[About this task]: What must be returned is the number of lines in the records holding the word "shipping", with no other text.

Data records:
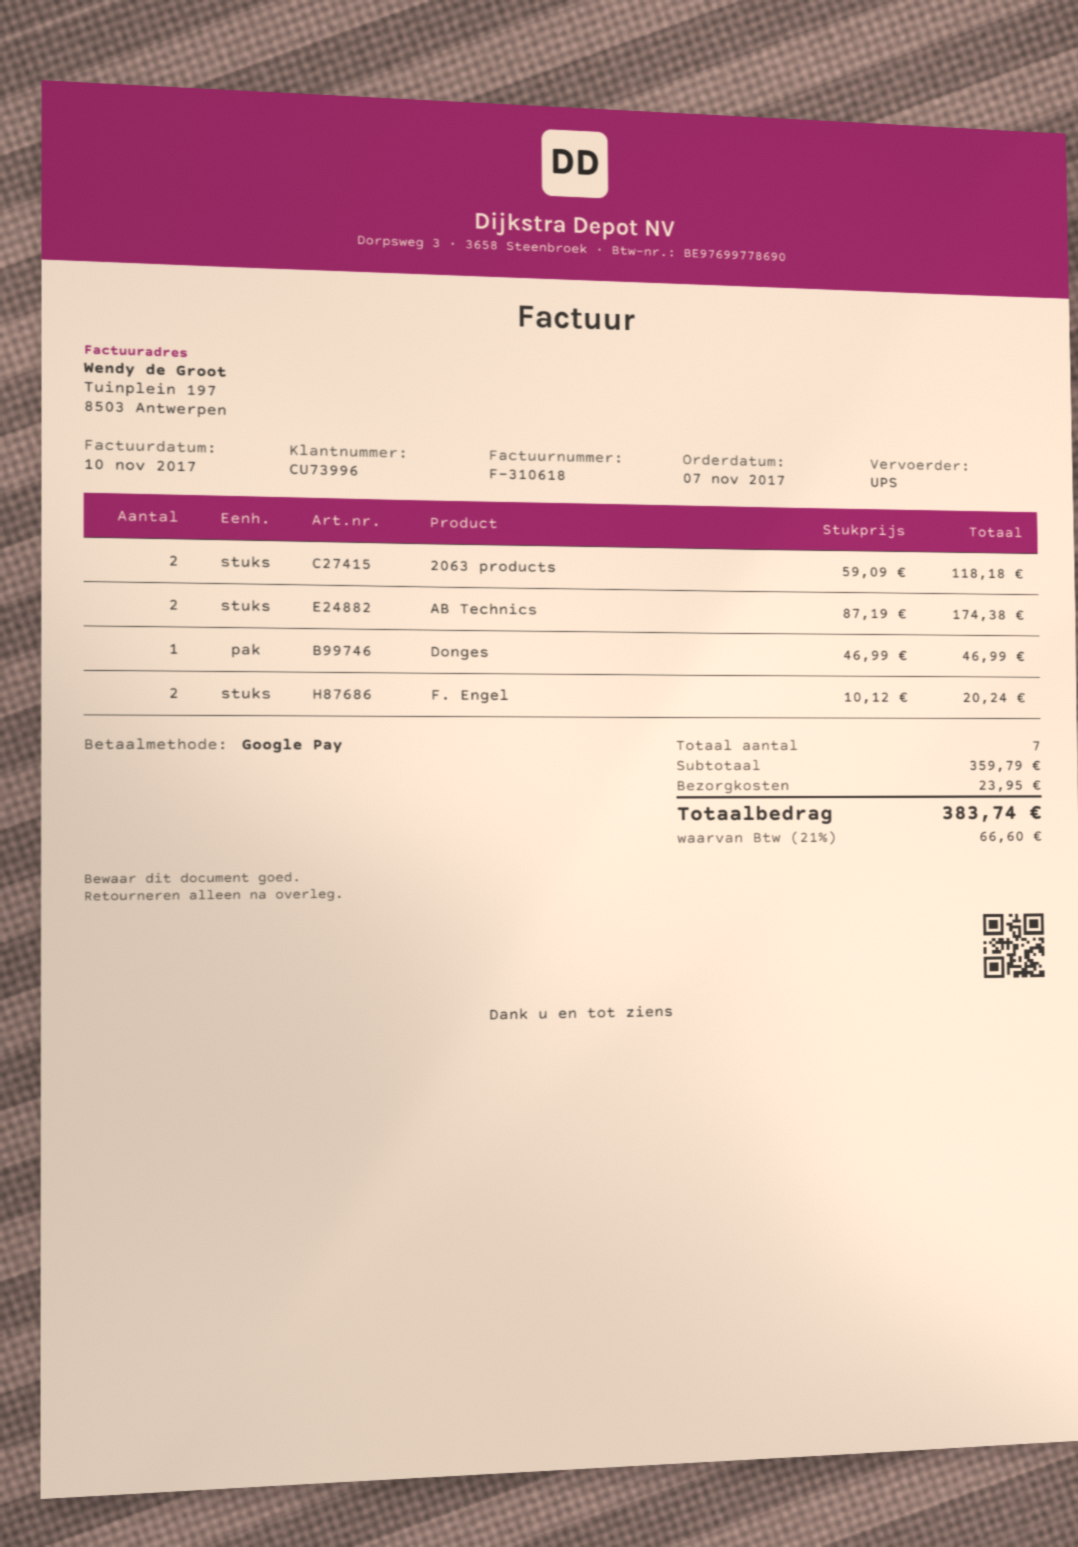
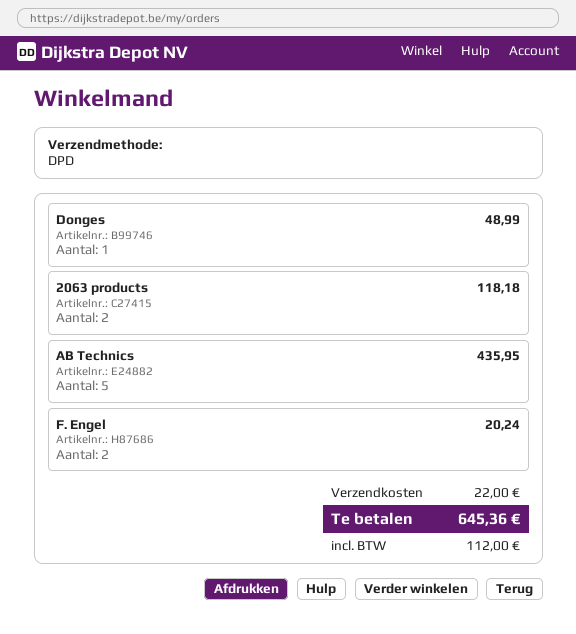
shipping method: UPS -> DPD
AB Technics: 2 for 174.38 -> 5 for 435.95
Donges: 1 for 46.99 -> 1 for 48.99
shipping: 23.95 -> 22.00
tax: 66.60 -> 112.00
total: 383.74 -> 645.36

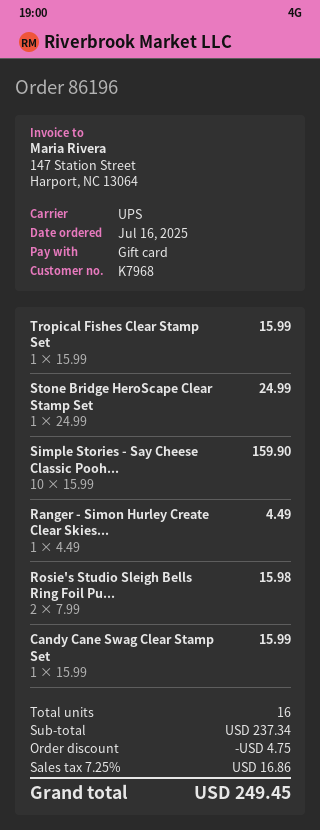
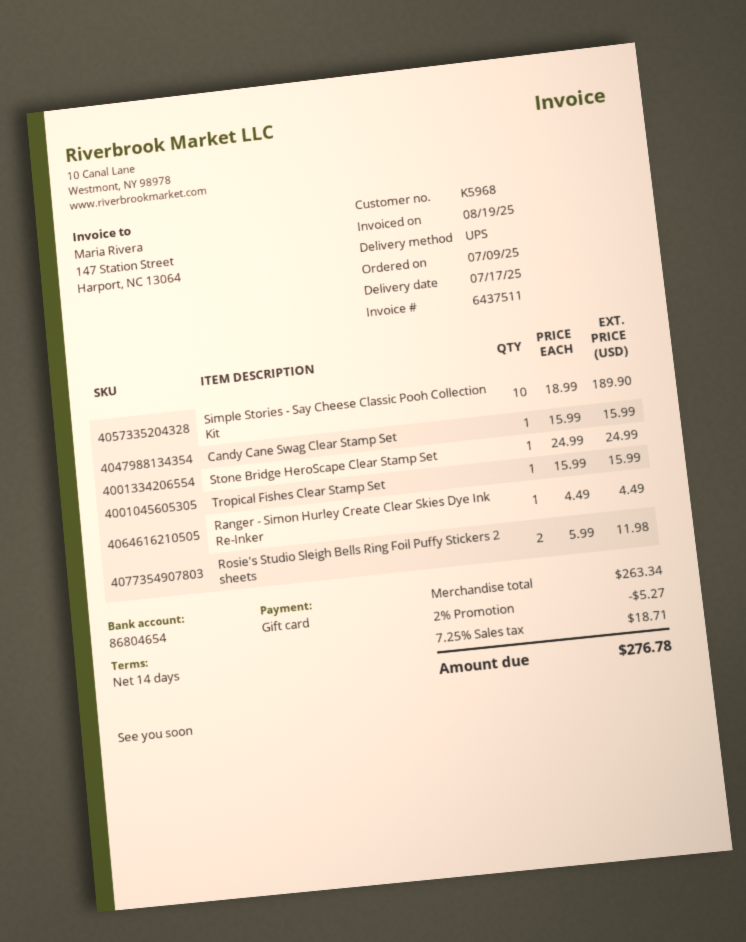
order date: 2025-07-16 -> 2025-07-09
customer number: K7968 -> K5968
Simple Stories - Say Cheese Classic Pooh...: 10 x 15.99 = 159.90 -> 10 x 18.99 = 189.90
Rosie's Studio Sleigh Bells Ring Foil Pu...: 2 x 7.99 = 15.98 -> 2 x 5.99 = 11.98
subtotal: 237.34 -> 263.34
discount: 4.75 -> 5.27
tax: 7.25% = 16.86 -> 7.25% = 18.71
total: 249.45 -> 276.78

[Task output]: 2